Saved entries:
▬▬▬▬▬▬▬▬▬▬

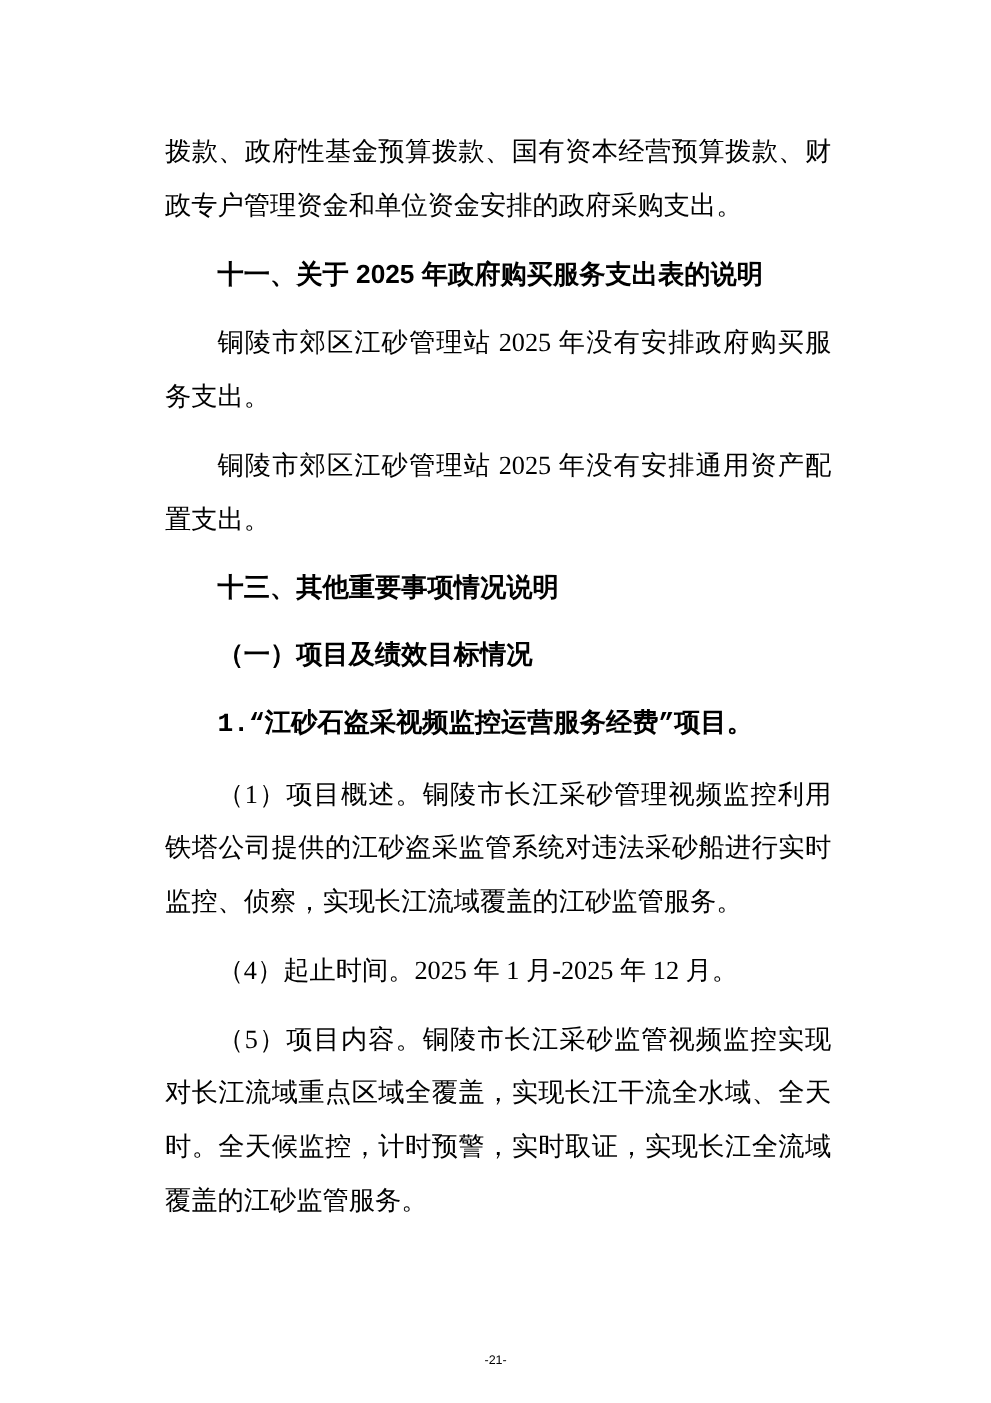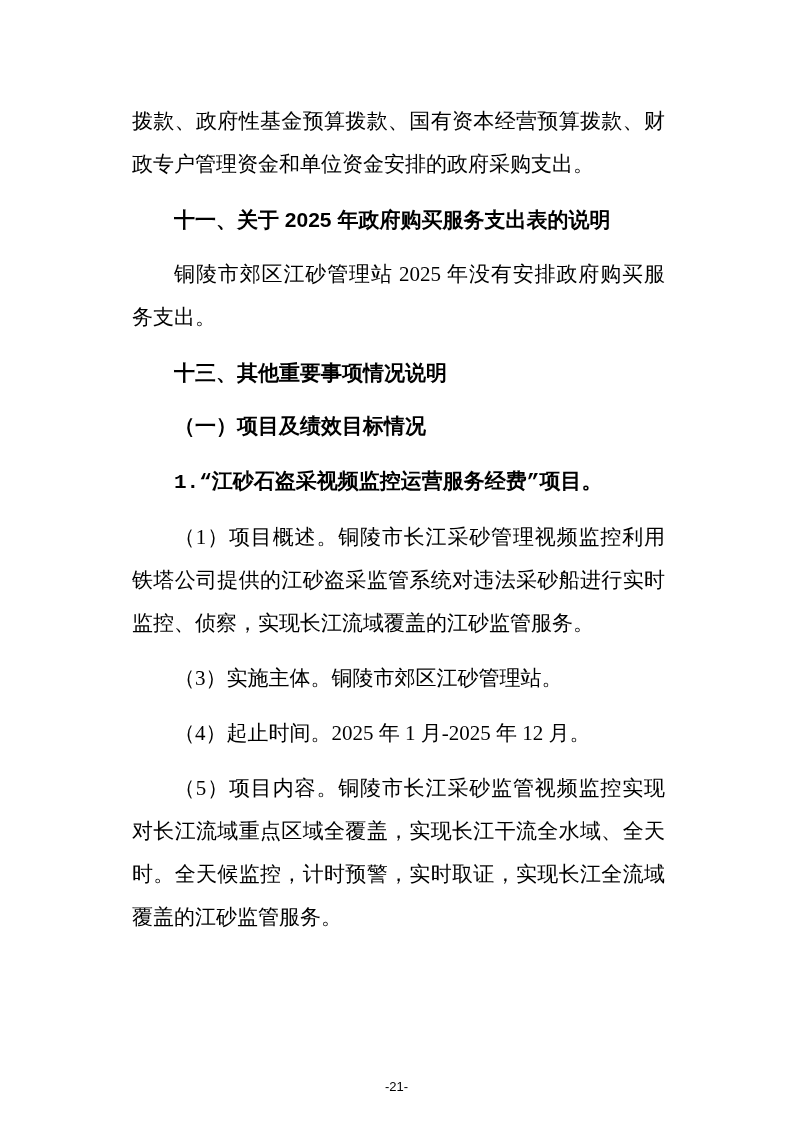--- a/index.html
+++ b/index.html
@@ -65,6 +65,7 @@
     <p class="body-cont">拨款、政府性基金预算拨款、国有资本经营预算拨款、财政专户管理资金和单位资金安排的政府采购支出。</p>
     <p class="heading-hei">十一、关于 2025 年政府购买服务支出表的说明</p>
     <p class="body-indent">铜陵市郊区江砂管理站 2025 年没有安排政府购买服务支出。</p>
+    <p class="body-indent">铜陵市郊区江砂管理站 2025 年没有安排通用资产配置支出。</p>
     <p class="heading-hei">十三、其他重要事项情况说明</p>
     <p class="heading-song">（一）项目及绩效目标情况</p>
     <p class="heading-song">1.“江砂石盗采视频监控运营服务经费”项目。</p>

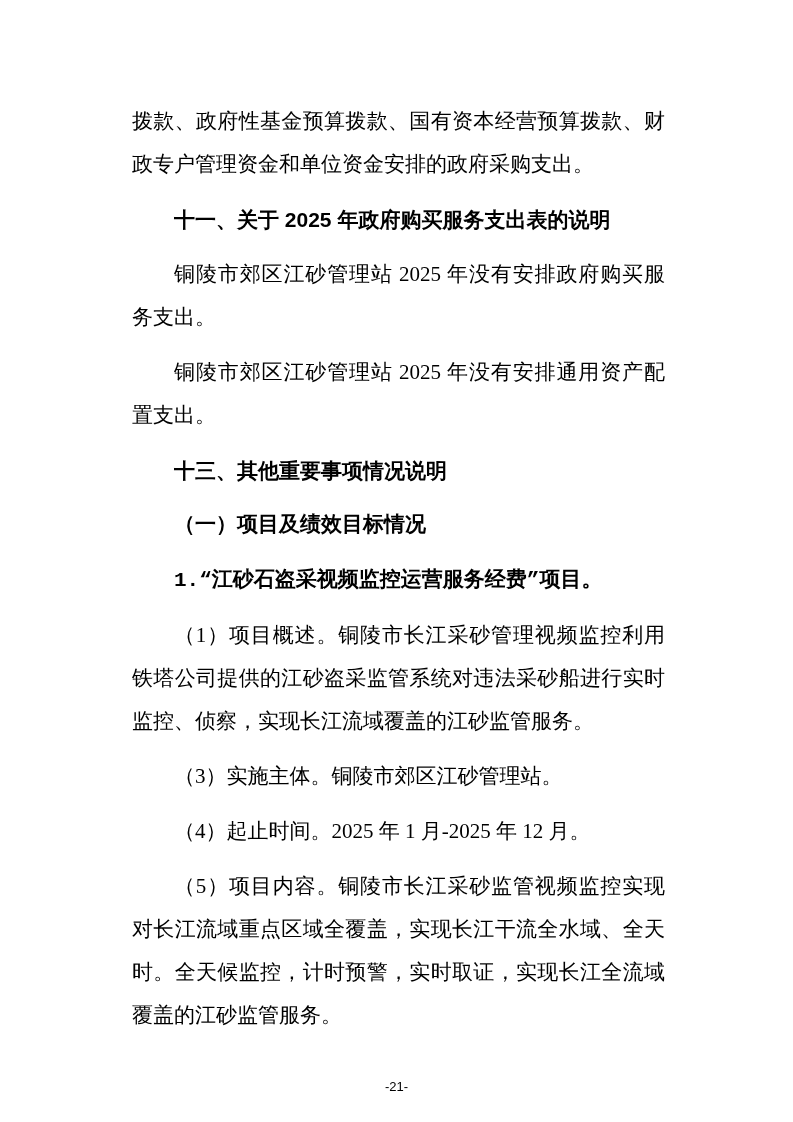--- a/index.html
+++ b/index.html
@@ -70,7 +70,6 @@
     <p class="heading-song">（一）项目及绩效目标情况</p>
     <p class="heading-song">1.“江砂石盗采视频监控运营服务经费”项目。</p>
     <p class="body-indent">（1）项目概述。铜陵市长江采砂管理视频监控利用铁塔公司提供的江砂盗采监管系统对违法采砂船进行实时监控、侦察，实现长江流域覆盖的江砂监管服务。</p>
-    <p class="body-indent">（3）实施主体。铜陵市郊区江砂管理站。</p>
     <p class="body-indent">（4）起止时间。2025 年 1 月-2025 年 12 月。</p>
     <p class="body-indent">（5）项目内容。铜陵市长江采砂监管视频监控实现对长江流域重点区域全覆盖，实现长江干流全水域、全天时。全天候监控，计时预警，实时取证，实现长江全流域覆盖的江砂监管服务。</p>
   </div>

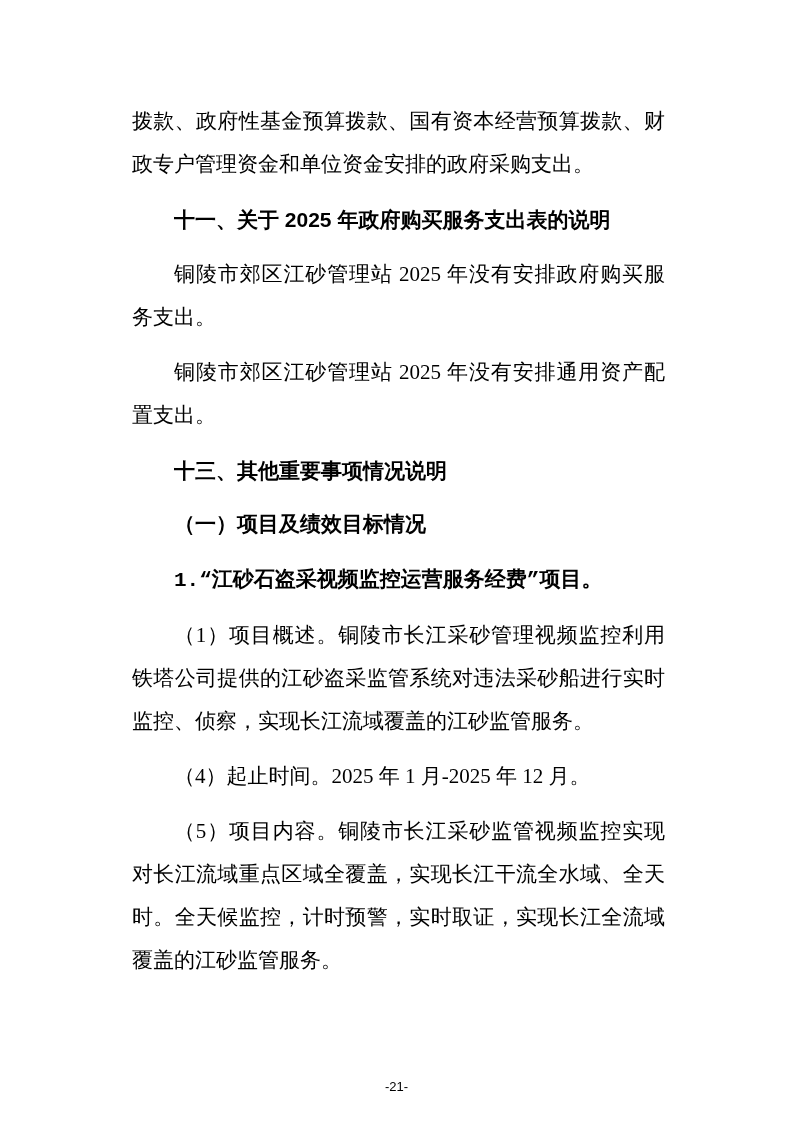--- a/index.html
+++ b/index.html
@@ -53,7 +53,7 @@
     width: 100%;
     text-align: center;
     font-family: "Liberation Sans", "DejaVu Sans", sans-serif;
-    font-size: 13px;
+    font-size: 10px;
     color: #000000;
   }
 </style>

▬▬▬▬▬▬▬▬▬▬

### What you will do
Render the records above word for word and leave the pictures out.

### Response area
--- a/index.html
+++ b/index.html
@@ -65,6 +65,7 @@
     <p class="body-cont">拨款、政府性基金预算拨款、国有资本经营预算拨款、财政专户管理资金和单位资金安排的政府采购支出。</p>
     <p class="heading-hei">十一、关于 2025 年政府购买服务支出表的说明</p>
     <p class="body-indent">铜陵市郊区江砂管理站 2025 年没有安排政府购买服务支出。</p>
+    <p class="body-indent">铜陵市郊区江砂管理站 2025 年没有安排通用资产配置支出。</p>
     <p class="heading-hei">十三、其他重要事项情况说明</p>
     <p class="heading-song">（一）项目及绩效目标情况</p>
     <p class="heading-song">1.“江砂石盗采视频监控运营服务经费”项目。</p>

--- a/index.html
+++ b/index.html
@@ -70,7 +70,6 @@
     <p class="heading-song">（一）项目及绩效目标情况</p>
     <p class="heading-song">1.“江砂石盗采视频监控运营服务经费”项目。</p>
     <p class="body-indent">（1）项目概述。铜陵市长江采砂管理视频监控利用铁塔公司提供的江砂盗采监管系统对违法采砂船进行实时监控、侦察，实现长江流域覆盖的江砂监管服务。</p>
-    <p class="body-indent">（3）实施主体。铜陵市郊区江砂管理站。</p>
     <p class="body-indent">（4）起止时间。2025 年 1 月-2025 年 12 月。</p>
     <p class="body-indent">（5）项目内容。铜陵市长江采砂监管视频监控实现对长江流域重点区域全覆盖，实现长江干流全水域、全天时。全天候监控，计时预警，实时取证，实现长江全流域覆盖的江砂监管服务。</p>
   </div>

--- a/index.html
+++ b/index.html
@@ -53,7 +53,7 @@
     width: 100%;
     text-align: center;
     font-family: "Liberation Sans", "DejaVu Sans", sans-serif;
-    font-size: 13px;
+    font-size: 10px;
     color: #000000;
   }
 </style>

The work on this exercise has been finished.